I'm currently using jenkins/hudson for continuous integration a large mostly C++ project. We have separate projects for trunk and every branch. Also, there are some related projects for the Java code, but the setup for those are fairly basic right now (we may do more later though). The C++ projects do the following:
Builds everything with options for whether to reconfigure, do a clean build, or use a fresh checkout
Optionally builds and runs all tests
Optionally runs all tests using Valgrind's memcheck
Runs cppcheck
Generates doxygen documentation
Publishes reports: unit tests, valgrind, cppcheck, compiler warnings, SLOC, open tasks, and code coverage (using gcov, gcovr, and the cobertura plugin)
Deploys code nightly or on demand to a test environment and a package repository
Everything is configurable for automatic builds and optional for on demand builds. Underneath, there's a bash script that controls much of this, which farther depends on our build system, which uses automake and autoconf along with custom bash scripts.
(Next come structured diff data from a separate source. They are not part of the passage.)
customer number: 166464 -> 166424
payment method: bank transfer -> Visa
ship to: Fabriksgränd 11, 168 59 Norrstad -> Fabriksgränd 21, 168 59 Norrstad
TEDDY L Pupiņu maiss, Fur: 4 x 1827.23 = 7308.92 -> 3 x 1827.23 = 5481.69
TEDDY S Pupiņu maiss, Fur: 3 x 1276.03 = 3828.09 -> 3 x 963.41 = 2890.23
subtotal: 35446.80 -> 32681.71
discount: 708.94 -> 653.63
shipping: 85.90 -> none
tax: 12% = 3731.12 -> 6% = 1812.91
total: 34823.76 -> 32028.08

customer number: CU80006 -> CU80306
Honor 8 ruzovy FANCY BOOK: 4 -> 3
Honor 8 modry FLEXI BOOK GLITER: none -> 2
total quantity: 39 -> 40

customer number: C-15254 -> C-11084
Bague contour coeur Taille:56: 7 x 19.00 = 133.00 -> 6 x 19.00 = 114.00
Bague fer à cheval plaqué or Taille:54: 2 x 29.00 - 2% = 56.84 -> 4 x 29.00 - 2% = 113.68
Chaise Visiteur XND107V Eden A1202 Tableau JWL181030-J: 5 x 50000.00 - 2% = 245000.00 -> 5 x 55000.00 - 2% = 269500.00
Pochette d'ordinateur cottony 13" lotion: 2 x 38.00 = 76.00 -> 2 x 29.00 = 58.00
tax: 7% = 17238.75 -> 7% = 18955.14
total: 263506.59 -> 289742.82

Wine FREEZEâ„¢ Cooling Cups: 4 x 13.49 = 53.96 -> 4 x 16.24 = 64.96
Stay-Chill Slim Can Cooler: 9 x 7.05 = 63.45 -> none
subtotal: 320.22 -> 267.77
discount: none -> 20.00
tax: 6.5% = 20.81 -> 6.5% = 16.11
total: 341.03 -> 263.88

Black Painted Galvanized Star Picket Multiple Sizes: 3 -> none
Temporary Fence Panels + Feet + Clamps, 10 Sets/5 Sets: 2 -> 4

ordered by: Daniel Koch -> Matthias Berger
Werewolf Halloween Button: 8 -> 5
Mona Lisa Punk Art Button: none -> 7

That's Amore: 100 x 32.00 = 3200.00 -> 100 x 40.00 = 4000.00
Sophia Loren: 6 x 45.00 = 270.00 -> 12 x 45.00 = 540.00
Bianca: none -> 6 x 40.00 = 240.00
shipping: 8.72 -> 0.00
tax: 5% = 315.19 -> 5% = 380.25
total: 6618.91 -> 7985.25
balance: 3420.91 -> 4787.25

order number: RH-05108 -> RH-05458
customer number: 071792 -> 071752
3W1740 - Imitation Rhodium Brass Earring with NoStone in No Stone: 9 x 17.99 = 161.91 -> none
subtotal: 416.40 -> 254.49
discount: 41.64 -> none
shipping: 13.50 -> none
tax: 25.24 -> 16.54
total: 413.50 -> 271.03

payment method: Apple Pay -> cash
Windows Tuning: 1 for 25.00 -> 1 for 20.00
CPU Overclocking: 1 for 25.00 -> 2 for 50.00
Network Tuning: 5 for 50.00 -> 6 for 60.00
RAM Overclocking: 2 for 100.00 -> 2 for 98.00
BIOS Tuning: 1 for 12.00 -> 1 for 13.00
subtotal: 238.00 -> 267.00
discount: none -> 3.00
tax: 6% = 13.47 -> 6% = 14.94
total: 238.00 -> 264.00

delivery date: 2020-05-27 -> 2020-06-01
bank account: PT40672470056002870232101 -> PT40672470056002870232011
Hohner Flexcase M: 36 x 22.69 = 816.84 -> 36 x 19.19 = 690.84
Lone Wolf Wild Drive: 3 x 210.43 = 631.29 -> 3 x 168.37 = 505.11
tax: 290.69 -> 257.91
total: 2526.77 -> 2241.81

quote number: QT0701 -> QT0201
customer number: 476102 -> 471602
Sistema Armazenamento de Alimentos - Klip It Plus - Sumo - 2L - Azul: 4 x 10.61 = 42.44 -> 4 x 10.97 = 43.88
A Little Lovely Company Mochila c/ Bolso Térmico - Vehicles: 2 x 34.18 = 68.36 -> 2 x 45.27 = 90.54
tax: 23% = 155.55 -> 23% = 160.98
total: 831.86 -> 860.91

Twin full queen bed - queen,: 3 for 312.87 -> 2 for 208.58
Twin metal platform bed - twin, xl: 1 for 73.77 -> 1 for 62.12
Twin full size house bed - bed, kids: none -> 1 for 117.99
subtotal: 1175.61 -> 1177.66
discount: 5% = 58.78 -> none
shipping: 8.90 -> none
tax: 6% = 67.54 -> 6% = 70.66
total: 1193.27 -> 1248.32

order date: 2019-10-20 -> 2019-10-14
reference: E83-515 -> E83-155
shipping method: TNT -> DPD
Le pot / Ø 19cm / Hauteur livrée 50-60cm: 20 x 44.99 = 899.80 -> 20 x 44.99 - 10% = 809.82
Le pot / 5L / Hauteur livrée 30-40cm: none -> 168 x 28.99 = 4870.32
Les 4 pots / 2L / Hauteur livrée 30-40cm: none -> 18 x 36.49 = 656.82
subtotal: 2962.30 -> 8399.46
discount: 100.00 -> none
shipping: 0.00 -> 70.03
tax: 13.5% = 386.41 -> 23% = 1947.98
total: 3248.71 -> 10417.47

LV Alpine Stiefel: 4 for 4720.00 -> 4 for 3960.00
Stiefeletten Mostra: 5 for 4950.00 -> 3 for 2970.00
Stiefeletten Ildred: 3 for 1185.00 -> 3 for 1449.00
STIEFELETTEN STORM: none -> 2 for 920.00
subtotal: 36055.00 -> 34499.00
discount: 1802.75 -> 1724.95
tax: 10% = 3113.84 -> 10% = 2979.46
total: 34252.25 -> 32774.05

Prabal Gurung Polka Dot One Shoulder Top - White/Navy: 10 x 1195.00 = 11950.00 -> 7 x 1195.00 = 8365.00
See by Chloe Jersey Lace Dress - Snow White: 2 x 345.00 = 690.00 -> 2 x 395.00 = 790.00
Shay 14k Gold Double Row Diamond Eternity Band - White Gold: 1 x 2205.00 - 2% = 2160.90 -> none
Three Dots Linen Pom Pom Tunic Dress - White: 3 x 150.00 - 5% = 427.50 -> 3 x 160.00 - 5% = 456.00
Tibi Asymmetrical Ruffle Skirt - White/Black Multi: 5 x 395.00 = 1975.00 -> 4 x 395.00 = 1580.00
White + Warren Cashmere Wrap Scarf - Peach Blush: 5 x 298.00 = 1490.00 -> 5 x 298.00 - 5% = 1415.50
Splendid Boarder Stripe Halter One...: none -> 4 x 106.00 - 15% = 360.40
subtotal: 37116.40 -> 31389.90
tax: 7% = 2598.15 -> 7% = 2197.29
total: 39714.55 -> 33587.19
We started using Hudson (at the time) because that's what the Java guys were using and we just wanted nightly builds. Since then, we've added a lot more and continue to add more. In some ways Hudson is great, but certainly isn't ideal.
I've looked at other solutions and the only one that looks like it could be a replacement is buildbot. Would buildbot be better for this situation? Is the investment worth it since we're already using Hudson? Why?
EDIT: Someone asked why I haven't found Hudson/Jenkins to be ideal. The short answer is that everything can be improved. I'm simply wondering if Jenkins is the best current solution for my use case or whether there is something better (buildbot?) that would be easier to maintain in the long run even as new requirements come up.
Both are open source projects, but you do not need to change buildbot code to "extend" it, it is actually quite easy to import your own packages in its configuration in which you can sub-class most of the features with your own additions. Examples: your own compilation or test code, some parsing of outputs/errors to be given to the next steps, your own formating of alert emails etc. there are lots of possibilities.
Generally I would say that buildbot is the most "general purpose" automatic builds tools. Jenkins however might be the best related to running tests, especially for parsing and presenting results in nice ways (results, details, charts.. some clicks away), things that buildbot does not do "out-of-the-box". I'm actually thinking of using both to have sexier test result pages.. :-)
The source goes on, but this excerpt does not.